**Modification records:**
────────────────────────────────────────
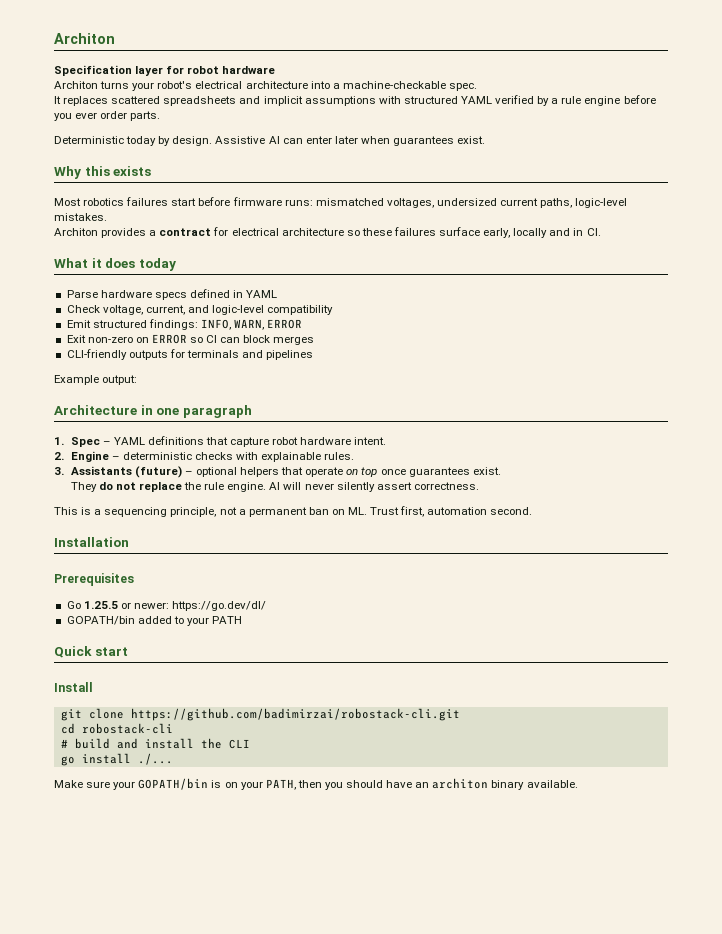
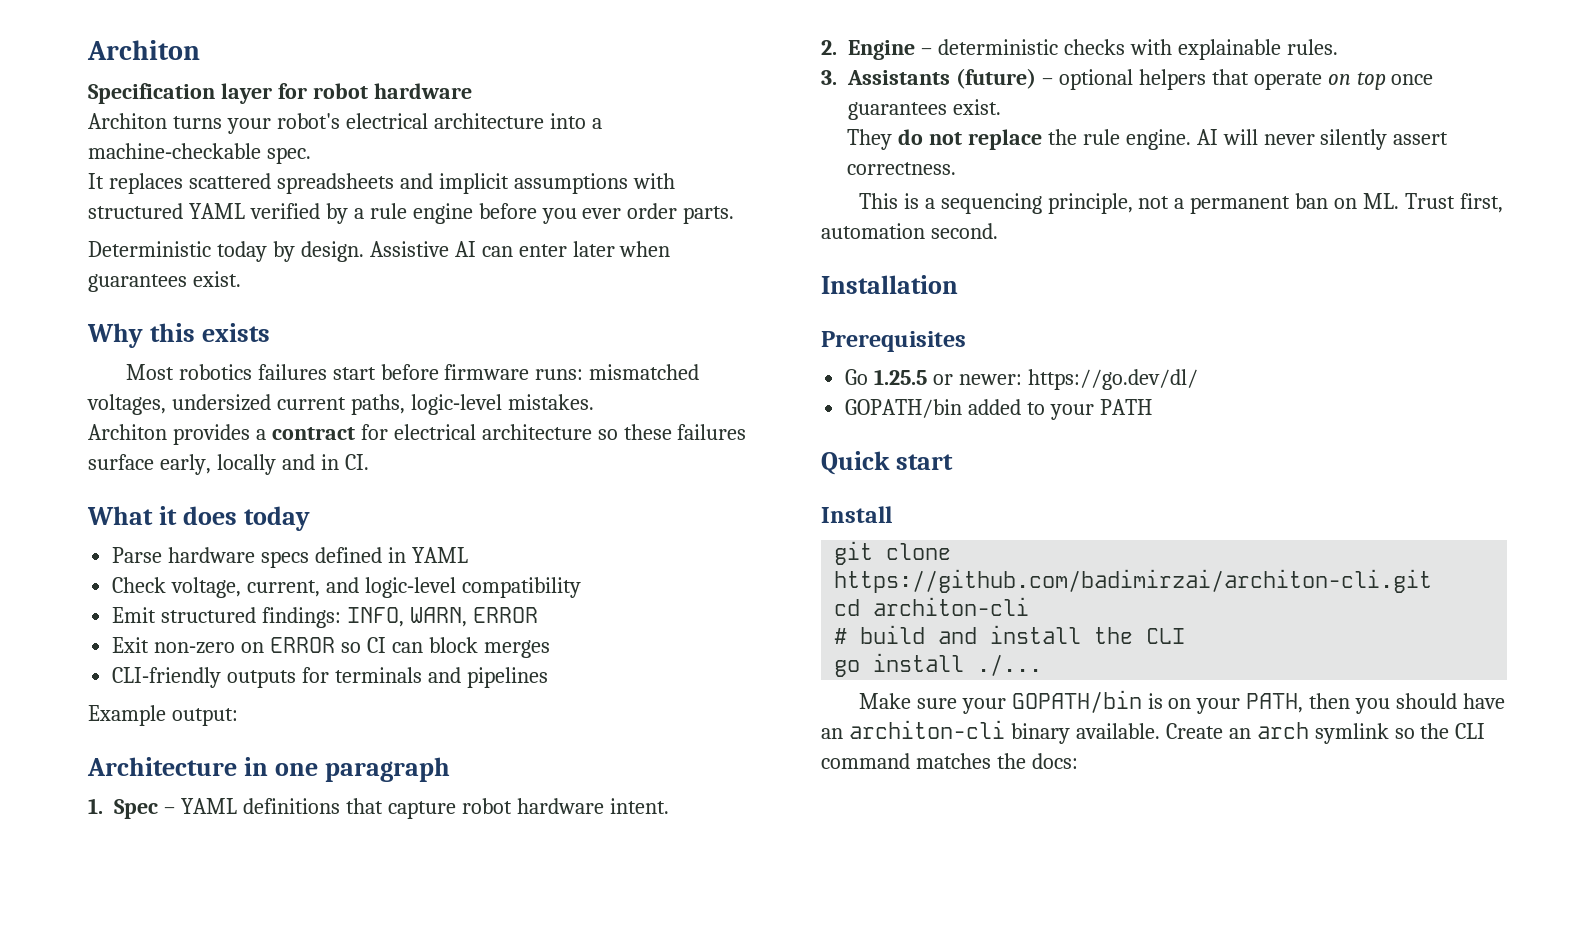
- git clone https://github.com/badimirzai/robostack-cli.git
+ git clone https://github.com/badimirzai/architon-cli.git
- cd robostack-cli
+ cd architon-cli
- Make sure your GOPATH/bin is on your PATH, then you should have an architon binary available.
+ Make sure your GOPATH/bin is on your PATH, then you should have an architon-cli binary available.
+ Create an arch symlink so the CLI command matches the docs:

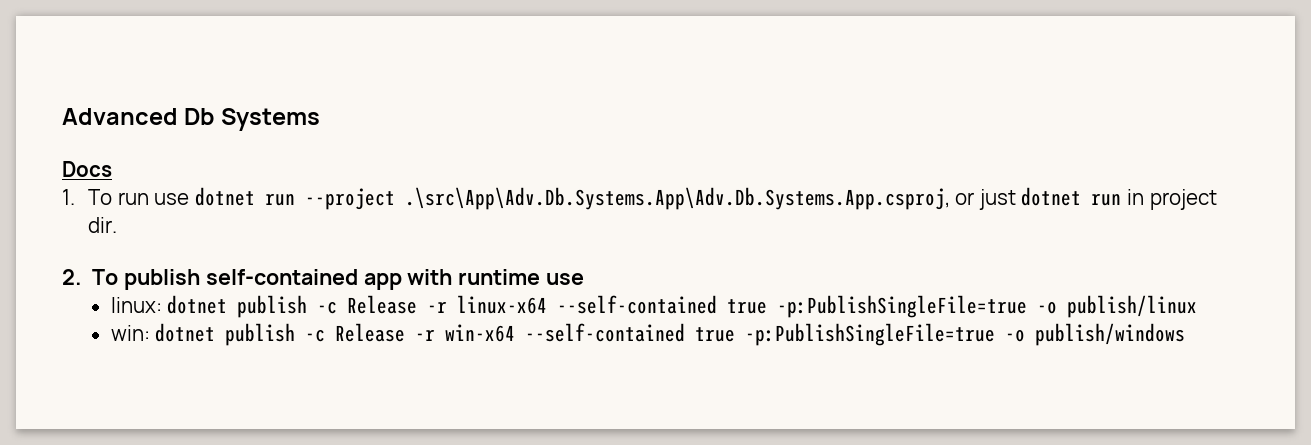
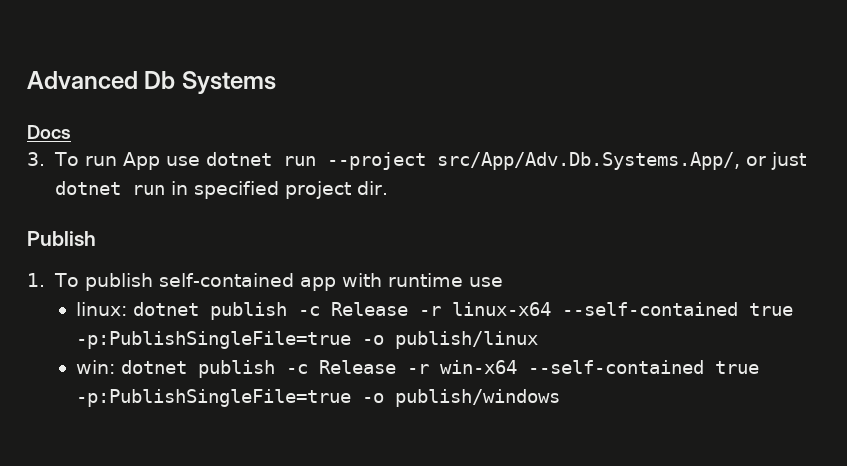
- 1. To run use dotnet run --project .\src\App\Adv.Db.Systems.App\Adv.Db.Systems.App.csproj, or just dotnet run in project dir.
+ 3. To run App use dotnet run --project src/App/Adv.Db.Systems.App/, or just dotnet run in specified project dir.
- 2. To publish self-contained app with runtime use
+ Publish
+ 1. To publish self-contained app with runtime use

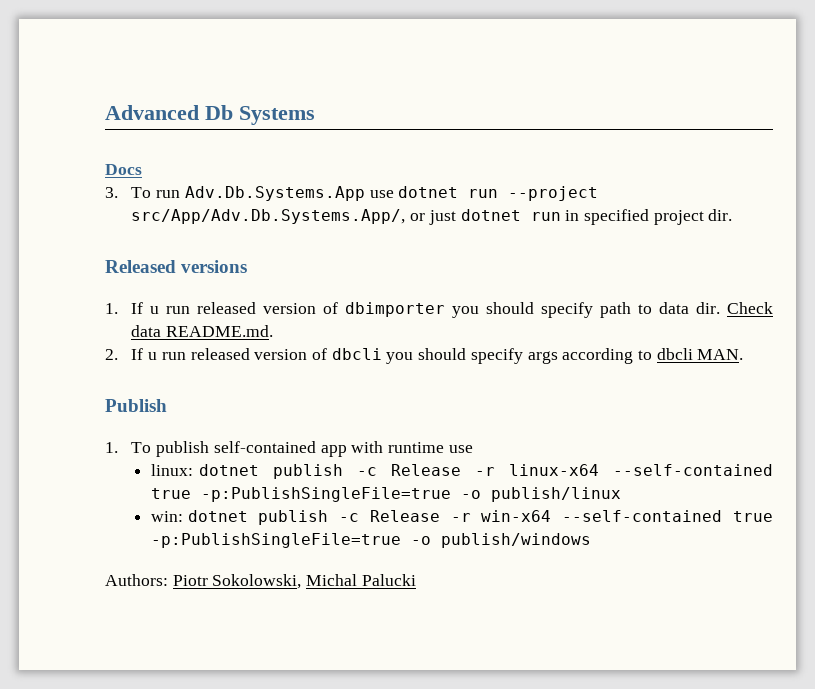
- 3. To run App use dotnet run --project src/App/Adv.Db.Systems.App/, or just dotnet run in specified project dir.
+ 3. To run Adv.Db.Systems.App use dotnet run --project src/App/Adv.Db.Systems.App/, or just dotnet run in specified project dir.
+ Released versions
+ 1. If u run released version of dbimporter you should specify path to data dir. Check data README.md.
+ 2. If u run released version of dbcli you should specify args according to dbcli MAN.
+ Authors: Piotr Sokolowski, Michal Palucki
────────────────────────────────────────
**Task prompt:**
With the string "robostack" as the key, filter the data above and show the lines that match.

**Task output:**
- git clone https://github.com/badimirzai/robostack-cli.git
- cd robostack-cli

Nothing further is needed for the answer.